“Eat More Protein To Lose Weight,” Study Says
Including enough protein in our diets, rather than simply cutting calories, is key to preventing excessive consumption of fats and carbohydrates, says a new study.
AsianScientist (Oct. 19, 2011) – A multi-disciplinary team of researchers has shown that people on a ten percent protein diet will eat more snacks between meals and consume significantly more calories in total compared with people on a 15 percent protein diet.
The results, published in the online journal PLoS ONE, represent the first scientifically supported evidence that dietary protein plays an important role in appetite and total food consumption in humans, and are an important step in addressing the global obesity epidemic.
“Humans have a particularly strong appetite for protein, and when the proportion of protein in the diet is low this appetite can drive excess energy intake,” said lead author Dr. Alison Gosby from the University of Sydney.

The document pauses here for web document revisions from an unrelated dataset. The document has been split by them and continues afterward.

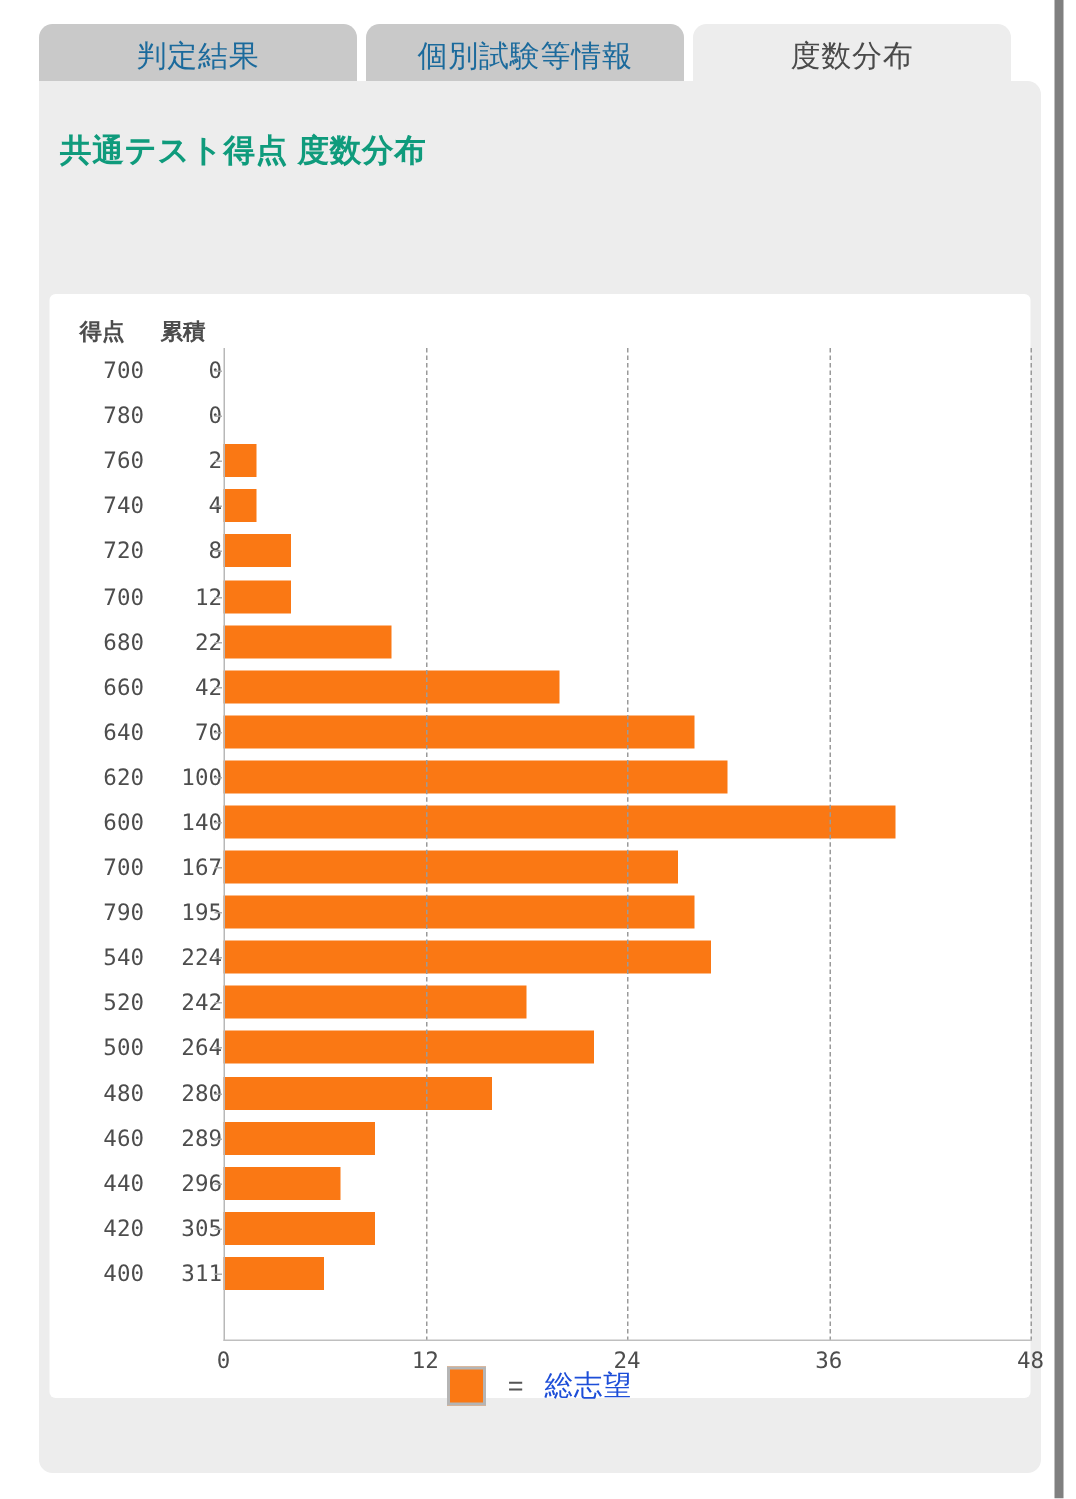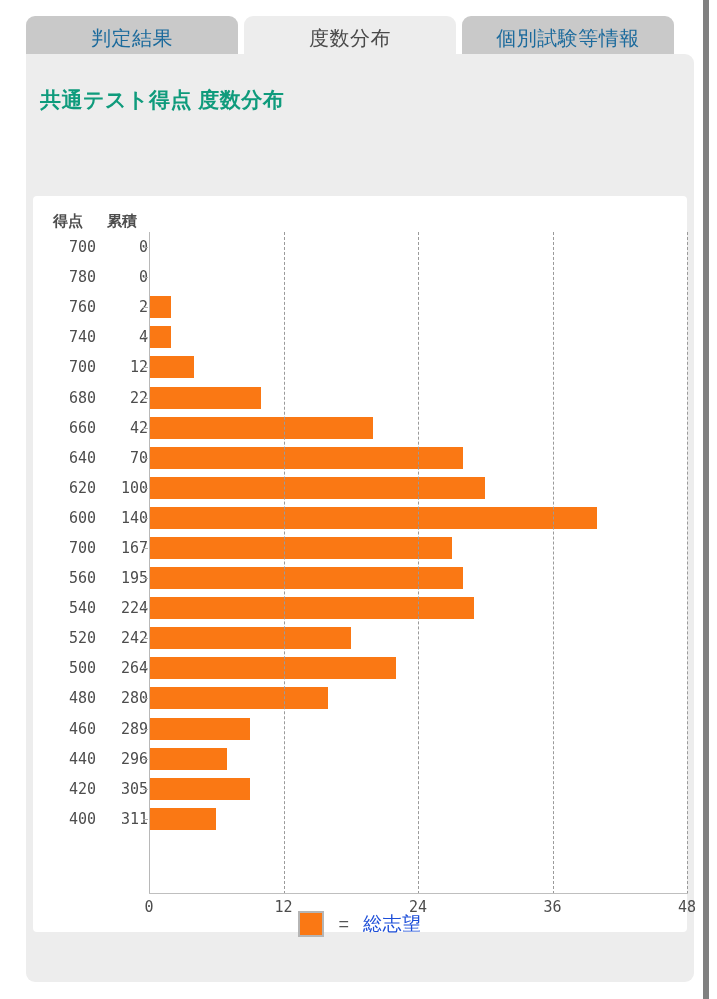--- a/index.html
+++ b/index.html
@@ -215,11 +215,11 @@
     <div class="tab tab-0">
       <span>判定結果</span>
     </div>
+    <div class="tab tab-1">
+      <span>個別試験等情報</span>
+    </div>
     <div class="tab tab-2">
       <span>度数分布</span>
-    </div>
-    <div class="tab tab-1">
-      <span>個別試験等情報</span>
     </div>
   </div>
 

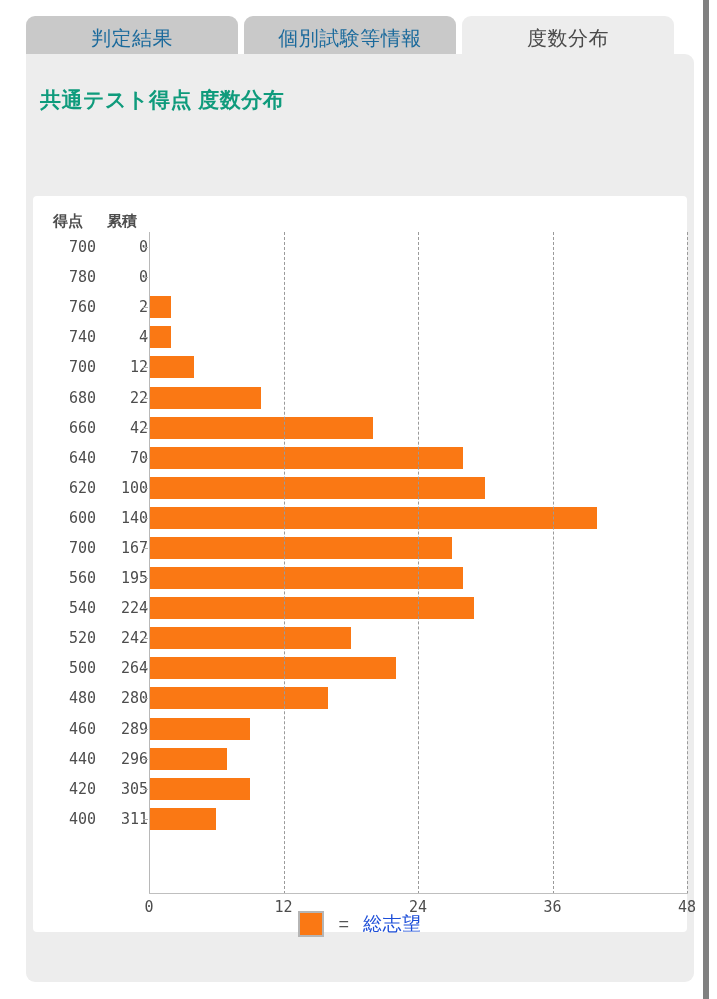--- a/index.html
+++ b/index.html
@@ -256,6 +256,12 @@
             <div class="bar" style="width: 22.4167px; background: rgb(250, 120, 20);"></div>
           </div>
           <div class="row">
+            <div class="lbl-score">720</div>
+            <div class="lbl-cum">8</div>
+            <div class="tick"></div>
+            <div class="bar" style="width: 44.8333px; background: rgb(250, 120, 20);"></div>
+          </div>
+          <div class="row">
             <div class="lbl-score">700</div>
             <div class="lbl-cum">12</div>
             <div class="tick"></div>

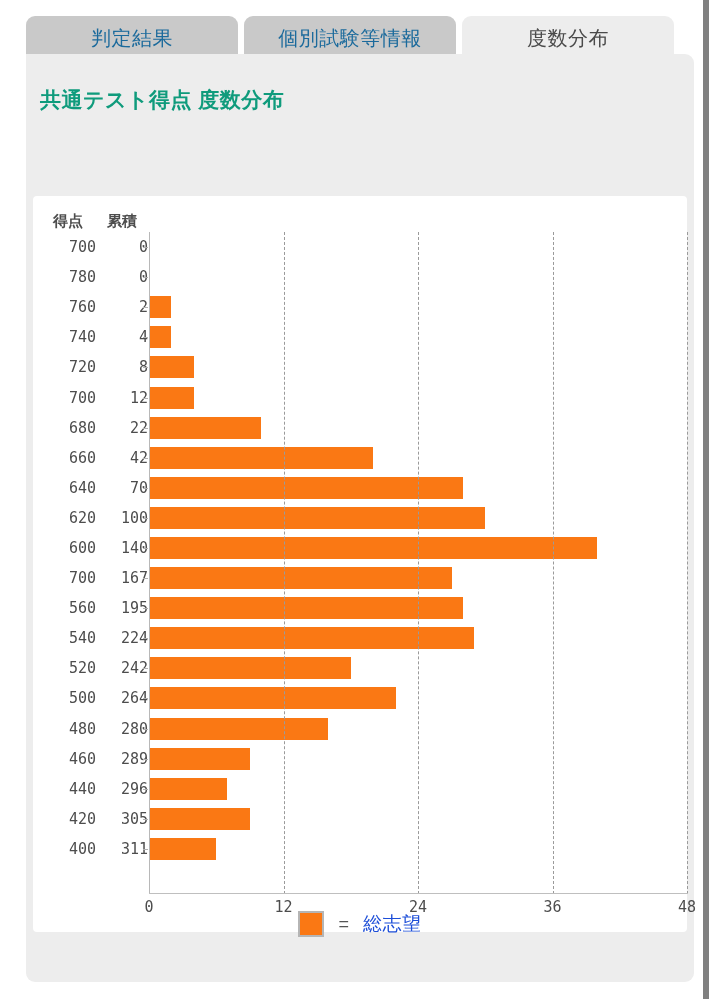--- a/index.html
+++ b/index.html
@@ -304,7 +304,7 @@
             <div class="bar" style="width: 302.625px; background: rgb(250, 120, 20);"></div>
           </div>
           <div class="row">
-            <div class="lbl-score">560</div>
+            <div class="lbl-score">790</div>
             <div class="lbl-cum">195</div>
             <div class="tick"></div>
             <div class="bar" style="width: 313.833px; background: rgb(250, 120, 20);"></div>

The ‘protein-leverage’ hypothesis, first proposed by Professor Steve Simpson and co-author David Raubenheimer, proposes that animals have a fixed protein target, which they will defend at the expense of other nutrients.
“Our previous work on slime molds, insects, fish, birds, rodents, mink, cats and monkeys has shown that animals have separate appetites for protein, fat and carbohydrate. Interestingly, if protein in the diet is diluted, even by a small amount by extra fat and carbohydrate, the appetite for protein dominates and they will keep eating in an attempt to attain their target level of protein,” Prof. Simpson said.
Although it has previously been suggested that protein content plays an important role in determining overall energy intake in humans, and is therefore linked to obesity, until now experimental verification has been lacking.
In their new study, the researchers created three menus that represented low (10 percent), intermediate (15 percent) and high (25 percent) protein, based on data from the World Health Organization recommending people eat 15 percent protein diets.
The researchers then took a group of 22 lean people and fed each subject each of the three menus during three separate four-day periods, monitoring energy intake over each four-day period and hunger ratings on day four.
The researchers found subjects who ate a 10 percent protein diet consumed 12 percent more energy over four days than those eating a 15 percent protein diet. Moreover, 70 percent of the increased energy intake on the lower protein diet was attributed to snacking.
When the protein content was further increased to 25 percent, however, the researchers observed no change in behavior relative to the 15 percent protein diet. On the fourth day of the trial, however, there was a greater increase in the hunger score between one to two hours after the 10 percent protein breakfast versus the 25 percent protein breakfast.
“Our results indicate low protein diets will cause humans to overeat. Tragically in the modern westernized environment there are many factors encouraging us to eat foods that are high in sugars and fat, including reduced cost and increased availability of these foods,” Dr. Gosby said.
The article can be found at: Gosby AK et al. (2011) Testing Protein Leverage in Lean Humans: A Randomised Controlled Experimental Study.